One may wish to investigate the meta-data associated with the data before loading,
for example, to choose which row-groups and columns to load. The properties columns
,
count
, dtypes
and statistics
are available
to assist with this, and a summary in info
.
In addition, if the data is in a hierarchical directory-partitioned
structure, then the property cats
specifies the possible values of each partitioning field.
You can get a deeper view of the parquet schema wih print(pf.schema)
.
You may specify which columns to load, which of those to keep as categoricals (if the data uses dictionary encoding), and which column to use as the pandas index.
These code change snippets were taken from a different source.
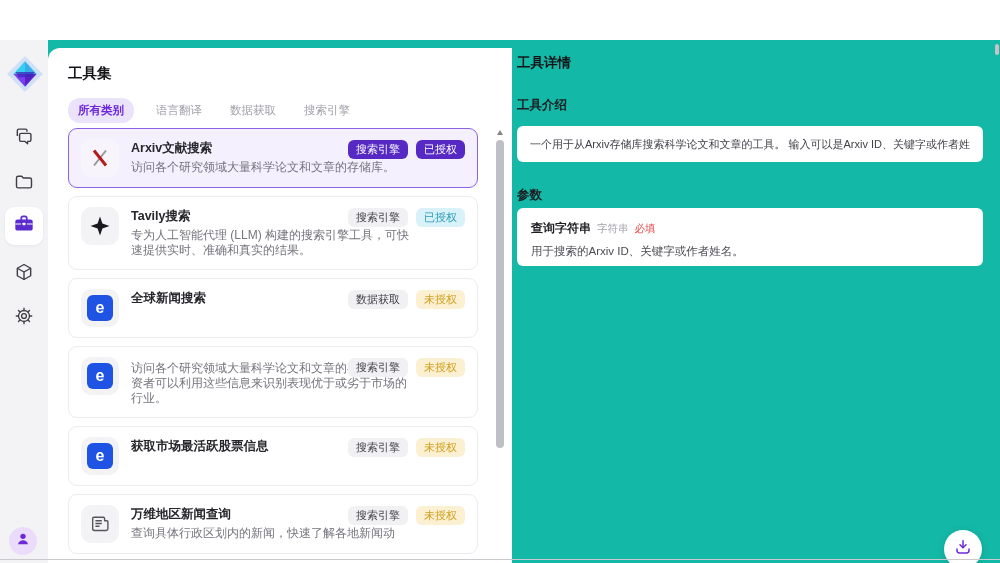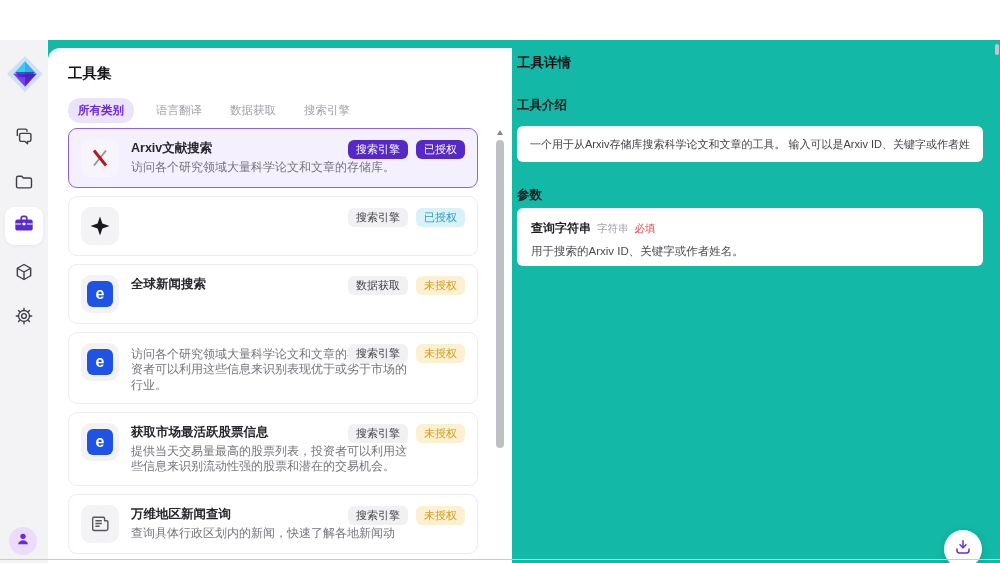--- a/index.html
+++ b/index.html
@@ -189,20 +189,24 @@
           <span class="badge b-purple">已授权</span>
         </div>
       </div>
 
       <div class="card">
         <div class="icon-tile">
           <svg width="22" height="22" viewBox="0 0 22 22">
             <path d="M11 1.5 L13.4 8.6 L20.5 11 L13.4 13.4 L11 20.5 L8.6 13.4 L1.5 11 L8.6 8.6 Z" fill="#1a1a1e"></path>
           </svg>
         </div>
+        <div class="card-body">
+          <div class="card-title">Tavily搜索</div>
+          <div class="card-desc">专为人工智能代理 (LLM) 构建的搜索引擎工具，可快速提供实时、准确和真实的结果。</div>
+        </div>
         <div class="badges">
           <span class="badge b-gray">搜索引擎</span>
           <span class="badge b-cyan">已授权</span>
         </div>
       </div>
 
       <div class="card">
         <div class="icon-tile">
           <div class="blue-sq">e</div>
         </div>
@@ -227,21 +231,20 @@
           <span class="badge b-yellow">未授权</span>
         </div>
       </div>
 
       <div class="card">
         <div class="icon-tile">
           <div class="blue-sq">e</div>
         </div>
         <div class="card-body">
           <div class="card-title">获取市场最活跃股票信息</div>
-          <div class="card-desc">提供当天交易量最高的股票列表，投资者可以利用这些信息来识别流动性强的股票和潜在的交易机会。</div>
         </div>
         <div class="badges">
           <span class="badge b-gray">搜索引擎</span>
           <span class="badge b-yellow">未授权</span>
         </div>
       </div>
 
       <div class="card">
         <div class="icon-tile">
           <svg width="22" height="22" viewBox="0 0 24 24" fill="none" stroke="#55555c" stroke-width="1.5" stroke-linejoin="round">

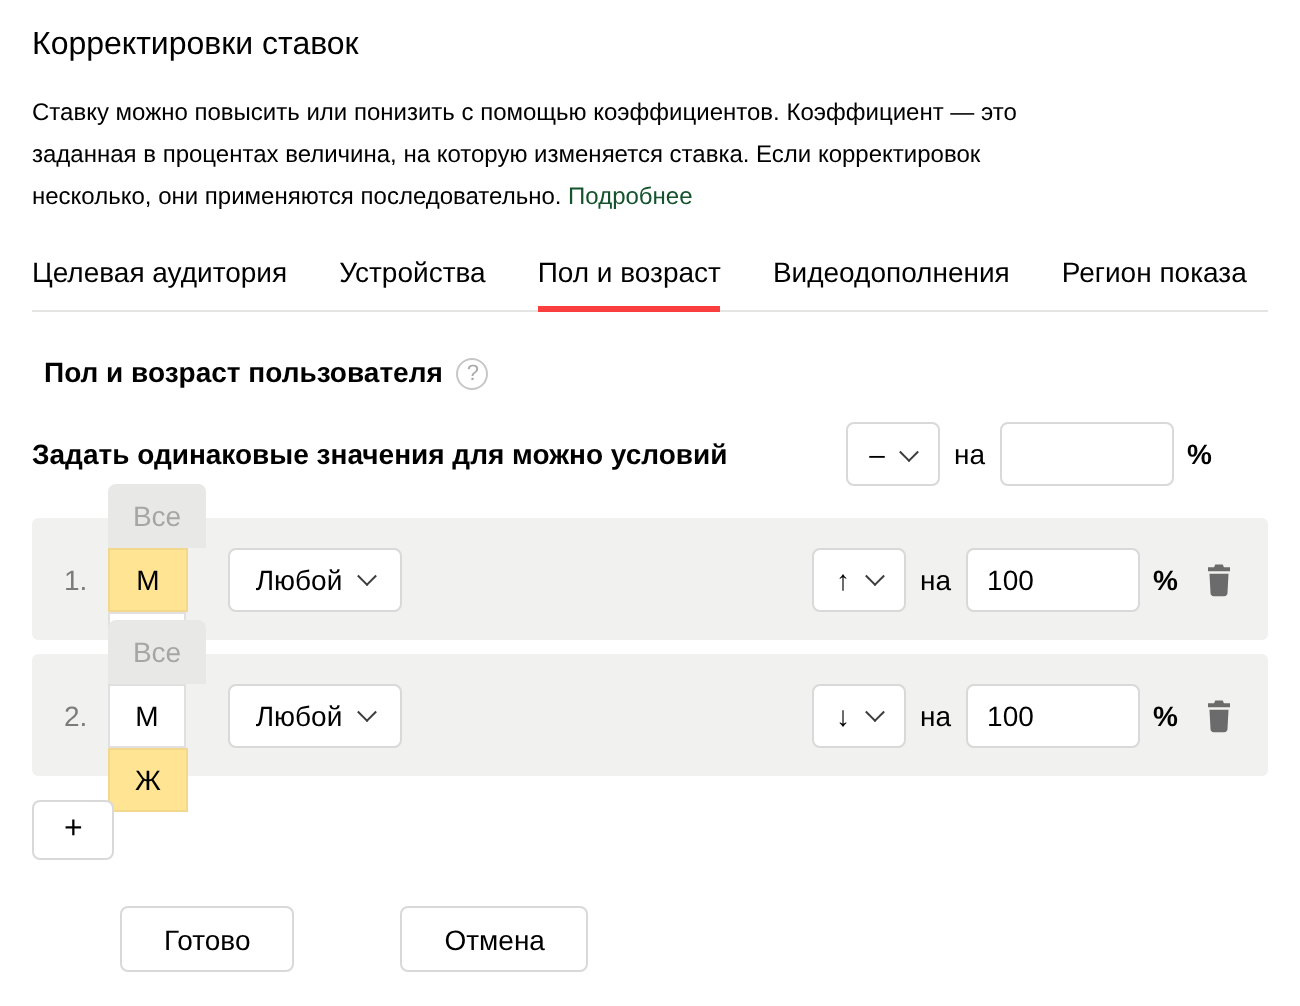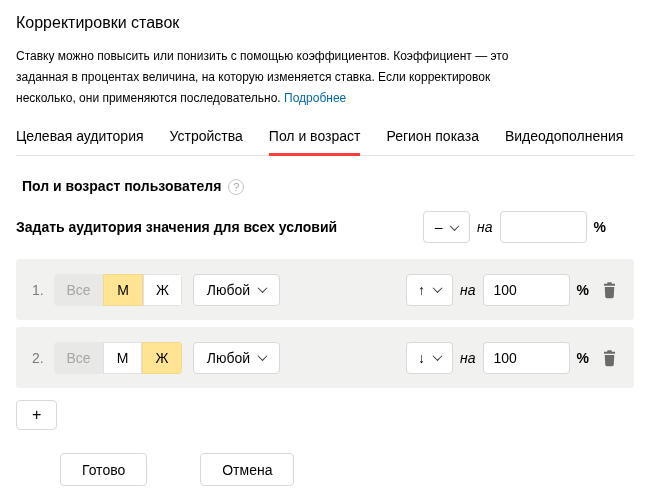--- a/index.html
+++ b/index.html
@@ -7,21 +7,21 @@
   body {
     width: 650px; height: 503px;
     font-family: "Liberation Sans", sans-serif;
     color: #000;
     padding: 13px 16px 0 16px;
     overflow: hidden;
   }
   .page-title { font-size: 16px; font-weight: 400; line-height: 20px; }
   .desc { margin-top: 13px; font-size: 12px; line-height: 21px; }
   .desc-line { white-space: nowrap; }
-  .link { color:#0369a1; cursor:pointer; text-decoration:none; }
+  .link { color:#14532d; cursor:pointer; text-decoration:none; }
 
   
   .tabs { display:flex; gap:26px; margin-top:18px; border-bottom:1px solid #e4e4e2; }
   .tab { font-size:14px; line-height:18px; padding-bottom:8px; border-bottom:3px solid transparent;
          margin-bottom:-1px; cursor:pointer; white-space:nowrap; }
   .tab.active { border-bottom-color:#fa3e3e; }
 
   
   .section-head { margin-top:22px; display:flex; align-items:center; gap:7px;padding-left:6px; }
   .section-head h2 { font-size:14px; font-weight:700; line-height:17px; }
@@ -31,36 +31,36 @@
   
   .btn, .select, .txt-input {
     background:#fff; border:1px solid #d9d9d9; border-radius:4px; height:32px;
     font-size:14px; font-family:inherit; color:#000;
   }
   .select { display:inline-flex; align-items:center; justify-content:center; cursor:pointer; padding:0 2px; }
   .chev { display:inline-block; width:7px; height:7px; border-right:1.6px solid #3c3c3c;
           border-bottom:1.6px solid #3c3c3c; transform:rotate(45deg) translate(-1px,-1px);
           margin-left:9px; }
   .txt-input { padding:0 10px; width:87px; outline:none; }
-  .prep { font-size:14px;font-style:italic; }
+  .prep { font-size:14px; }
   .pct { font-size:14px; font-weight:700; }
 
   
   .bulk-row { margin-top:15px; display:flex; align-items:center; height:34px; }
   .bulk-label { font-size:14px; font-weight:700; }
   .right-group { margin-left:auto; display:flex; align-items:center; gap:7px; }
   .dir-select { width:47px; padding:0; }
   .spacer { width:21px; }
 
   
   .adj-row { margin-top:15px; height:61px; background:#f1f1ef; border-radius:3px;
              display:flex; align-items:center; padding:0 16px; }
   .adj-row + .adj-row { margin-top:7px; }
   .row-num { font-size:14px; color:#7b7b7b; width:14px; }
-  .seg-group { display:flex; margin-left:8px; border-radius:4px; overflow:hidden; }
+  .seg-group { display:flex; margin-left:8px; border-radius:4px; overflow:hidden;flex-direction:column; }
   .seg { height:32px; display:flex; align-items:center; justify-content:center;
          font-size:14px; cursor:pointer; }
   .seg-muted   { width:49px; background:#e8e8e7; color:#a6a6a6; }
   .seg-selected{ width:40px; background:#ffe494; color:#000; box-shadow:inset 0 0 0 1px rgba(0,0,0,0.05); }
   .seg-normal  { width:39px; background:#ffffff; color:#000; box-shadow:inset 0 0 0 1px #e0e0e0; }
   .age-select { margin-left:11px; width:87px; }
   .trash-btn { background:none; border:none; cursor:pointer; padding:0; margin-left:5px;
                display:flex; align-items:center; }
 
   
@@ -80,31 +80,31 @@
   <div class="desc">
     <div class="desc-line">Ставку можно повысить или понизить с помощью коэффициентов. Коэффициент — это</div>
     <div class="desc-line">заданная в процентах величина, на которую изменяется ставка. Если корректировок</div>
     <div class="desc-line"><span>несколько, они применяются последовательно.</span> <a class="link">Подробнее</a></div>
   </div>
 
   <div class="tabs">
     <div class="tab">Целевая аудитория</div>
     <div class="tab">Устройства</div>
     <div class="tab active">Пол и возраст</div>
+    <div class="tab">Видеодополнения</div>
     <div class="tab">Регион показа</div>
-    <div class="tab">Видеодополнения</div>
   </div>
 
   <div class="section-head">
     <h2>Пол и возраст пользователя</h2>
     <span class="help">?</span>
   </div>
 
   <div class="bulk-row">
-    <span class="bulk-label">Задать аудитория значения для всех условий</span>
+    <span class="bulk-label">Задать одинаковые значения для можно условий</span>
     <div class="right-group">
       <div class="select dir-select">
         <span>–</span>
         <span class="chev"></span>
       </div>
       <span class="prep">на</span>
       <input class="txt-input" value="" style="">
       <span class="pct">%</span>
       <span class="spacer"></span>
     </div>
By selecting columns, we only access parts of the file, and efficiently skip columns that are not of interest.
df2 = pf.to_pandas(['col1', 'col2'], categories=['col1'])
# or
df2 = pf.to_pandas(['col1', 'col2'], categories={'col1': 12})
where the second version specifies the number of expected labels for that column. If the data originated from pandas, the categories will already be known.
Furthermore, row-groups can be skipped by providing a list of filters. There is no need to return the filtering column as a column in the data-frame. Note that only row-groups that have no data at all meeting the specified requirements will be skipped.
df3 = pf.to_pandas(['col1', 'col2'], filters=[('col3', 'in', [1, 2, 3, 4])])
(new in 0.7.0: row-level filtering)
Writing¶
To create a single Parquet file from a dataframe:
from fastparquet import write
write('outfile.parq', df)
The function write
provides a number of options. The default is to produce a single output file
with a row-groups up to 50M rows, with plain encoding and no compression. The
performance will therefore be similar to simple binary packing such as numpy.save
for numerical columns.
Further options that may be of interest are:
the compression algorithms (typically “snappy”, for fast, but not too space-efficient), which can vary by column
the row-group splits to apply, which may lead to efficiencies on loading, if some row-groups can be skipped. Statistics (min/max) are calculated for each column in each row-group on the fly.
multi-file saving can be enabled with the
file_scheme="hive"|"drill"
: directory-tree-partitioned output with a single metadata file and several data-files, one or more per leaf directory. The values used for partitioning are encoded into the paths of the data files.append to existing data sets with
append=True
, adding new row-groups. For the specific case of “hive”-partitioned data and one file per partition,append="overwrite"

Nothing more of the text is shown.